Oil Min hikes penalty on RIL to $1.46 bn
The Ministry previously slapped a penalty of $1.235 billion on RIL
The Oil Ministry has hiked the penalty it wants to impose on Reliance Industries and its British partner BP plc for falling natural gas output from KG-D6 fields. Natural gas output from the KG-D6 basin fell 18% to $1.46 billion.
The Ministry had previously wanted to disallow the $1.235 billion expenditure that RIL had incurred on putting production facilities at the Bay of Bengal gas fields but in the 7-page notice it sent to the company on May 2, the cost to be disallowed was put at $1.462 billion, sources privy to the development said.
The drop in reservoir pressure coupled with increased water and sand ingress has led output from Dhirubhai-1 and 3 gas fields in the deepsea KG-DWN-98/3 or KG-D6 block fall from 53-54 million standard cubic meters per day achieved in March 2010 to 27.5 mmscmd last month, instead of rising to projected 80 mmscmd for the current year.
The Ministry feels the drop in pressure had resulted in under-utilisation or creation of excess capacity and wants to disallow cost recovery in proportion to that.
The Production Sharing Contract allows an operator to deduct all capital and operating expenses from the revenue it earns from the sale of hydrocarbons -- called cost recovery -- before sharing profits with the government.

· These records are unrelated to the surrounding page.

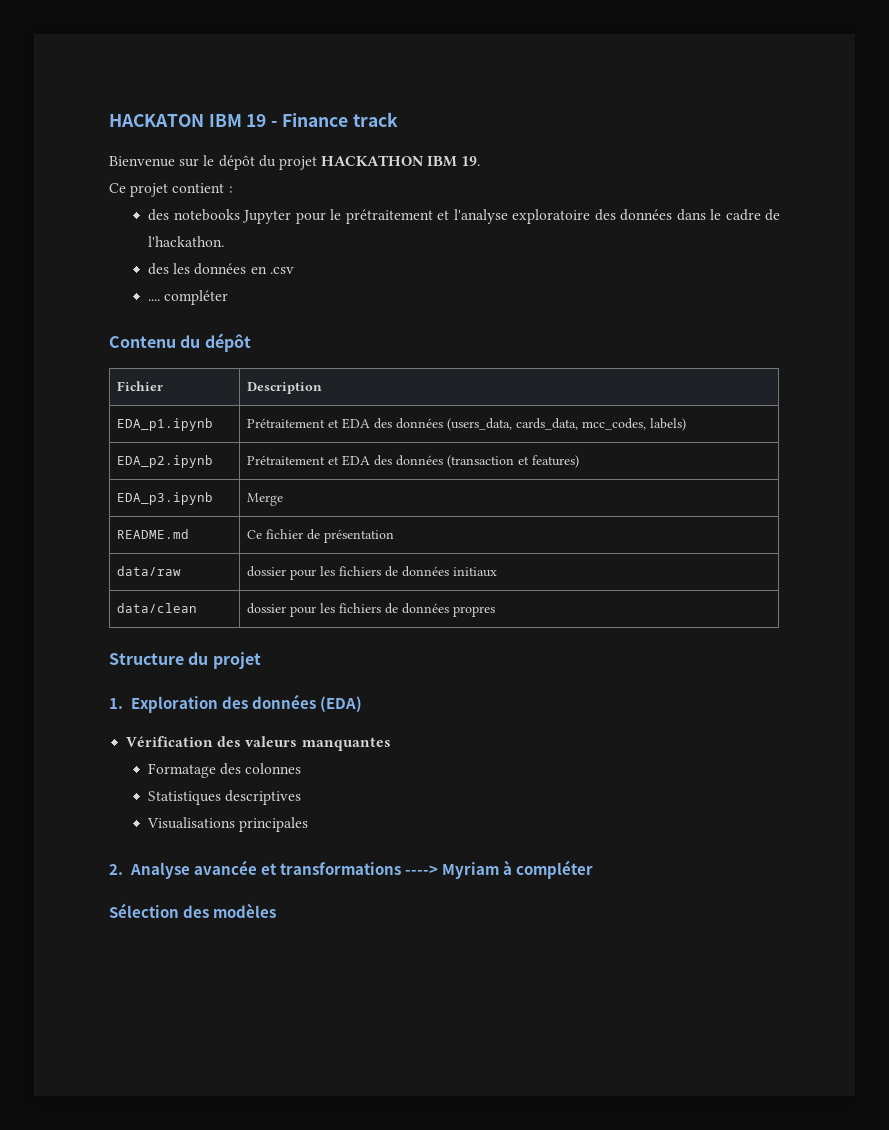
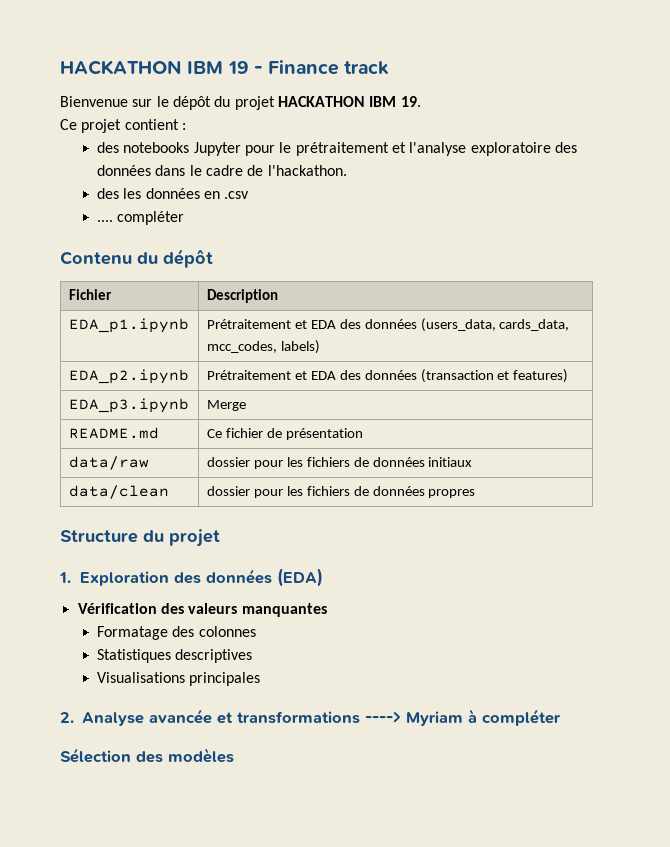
- HACKATON IBM 19 - Finance track
+ HACKATHON IBM 19 - Finance track

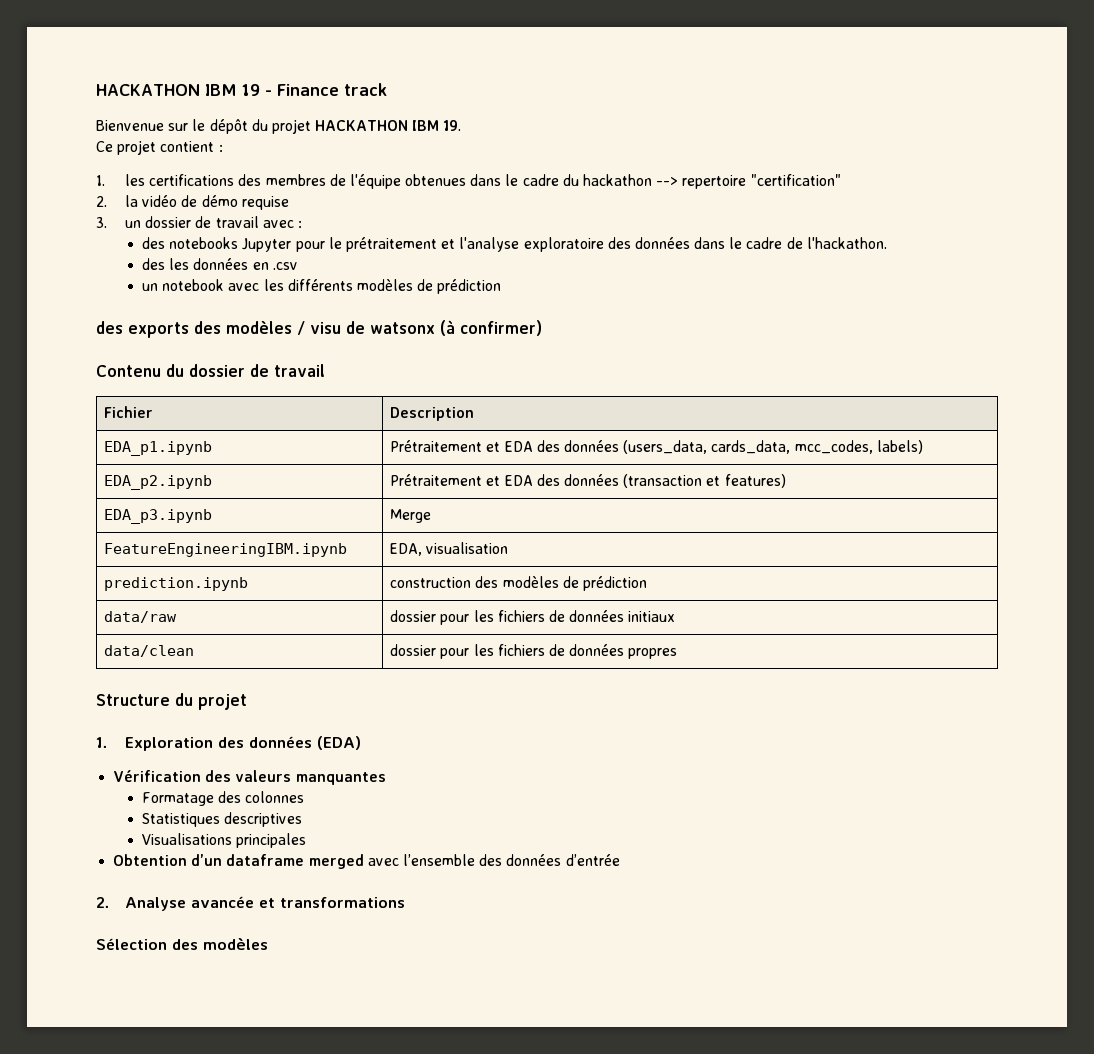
+ 1. les certifications des membres de l'équipe obtenues dans le cadre du hackathon --> repertoire "certification"
+ 2. la vidéo de démo requise
+ 3. un dossier de travail avec :
- .... compléter
+ un notebook avec les différents modèles de prédiction
+ des exports des modèles / visu de watsonx (à confirmer)
- Contenu du dépôt
+ Contenu du dossier de travail
- README.md | Ce fichier de présentation
+ FeatureEngineeringIBM.ipynb | EDA, visualisation
+ prediction.ipynb | construction des modèles de prédiction
+ Obtention d’un dataframe merged avec l’ensemble des données d’entrée
- 2. Analyse avancée et transformations ----> Myriam à compléter
+ 2. Analyse avancée et transformations

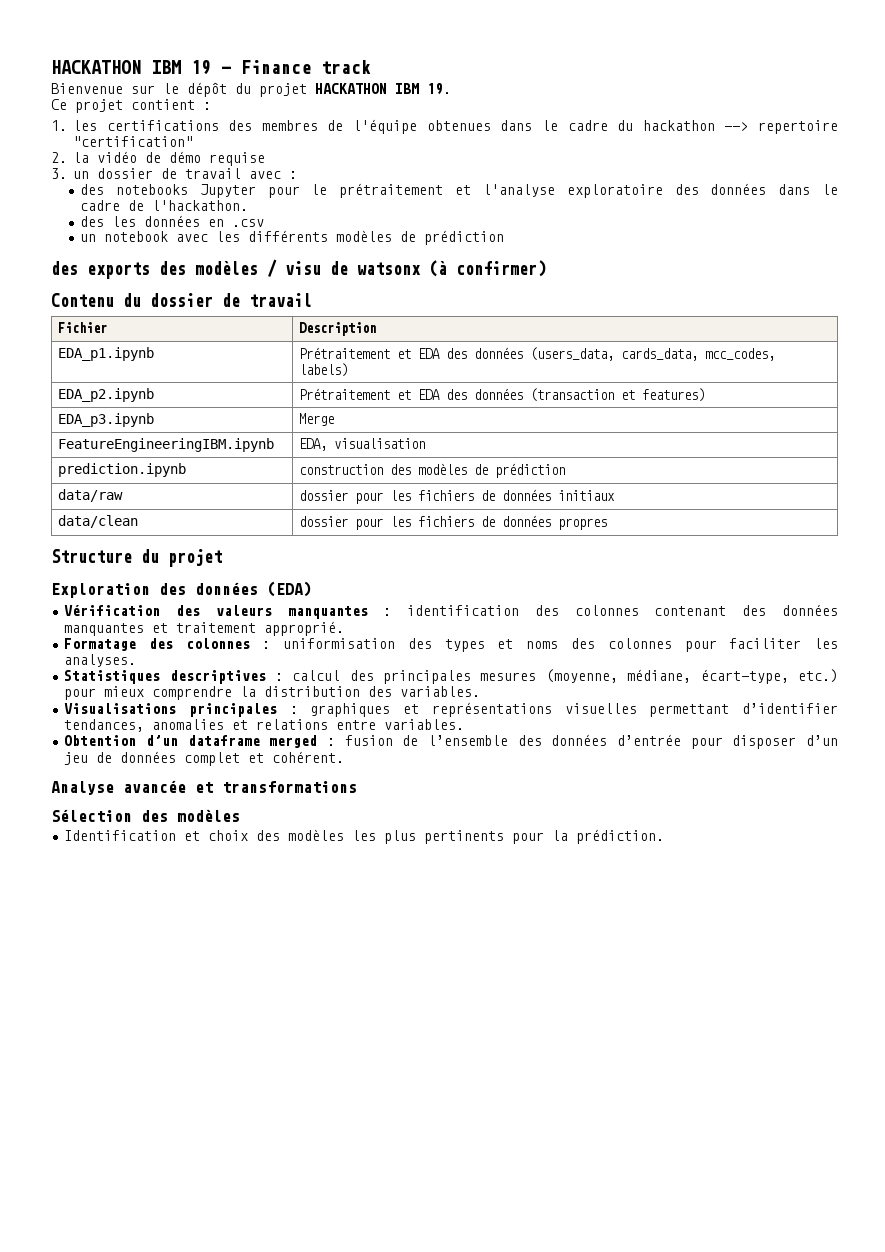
- 1. Exploration des données (EDA)
+ Exploration des données (EDA)
- Vérification des valeurs manquantes
- Formatage des colonnes
- Statistiques descriptives
- Visualisations principales
+ Vérification des valeurs manquantes : identification des colonnes contenant des données manquantes et traitement approprié.
+ Formatage des colonnes : uniformisation des types et noms des colonnes pour faciliter les analyses.
+ Statistiques descriptives : calcul des principales mesures (moyenne, médiane, écart-type, etc.) pour mieux comprendre la distribution des variables.
+ Visualisations principales : graphiques et représentations visuelles permettant d’identifier tendances, anomalies et relations entre variables.
- Obtention d’un dataframe merged avec l’ensemble des données d’entrée
- 2. Analyse avancée et transformations
+ Obtention d’un dataframe merged : fusion de l’ensemble des données d’entrée pour disposer d’un jeu de données complet et cohérent.
+ Analyse avancée et transformations
+ Identification et choix des modèles les plus pertinents pour la prédiction.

The notice signed by A Giridhar, Joint Secretary (Exploration) in the Ministry of Petroleum and Natural Gas, says $457 million expenditure in 2010-11 and another $1.005 billion in 2011-12 will be disallowed for cost recovery on account of excess capacity and under-utilisation of facilities.
Sources said the ministry had previously wanted to disallow $457 million of cost recovery for 2010-11 and $778 million of cost recovery in 2011-12. The Ministry and its technical arm, the Directorate General of Hydrocarbons (DGH) is to approve accounts for the two fiscal.
Anticipating such a move, RIL had in November last year slapped an arbitration notice on the ministry saying the PSC allows operators to recover 100% of the capital and operating expenditure and does not in anyway link the cost recovery to production.
The ministry has thus far tried to brow-beat RIL into withdrawing the arbitration notice, saying that no dispute has arisen as yet but its notice of May 2 establishes that there is a dispute over how much cost can be recovered.
With the ministry refusing to appoint arbitrator to resolve the issue, RIL had moved Supreme Court requesting for appointment of arbitrators on behalf of the government.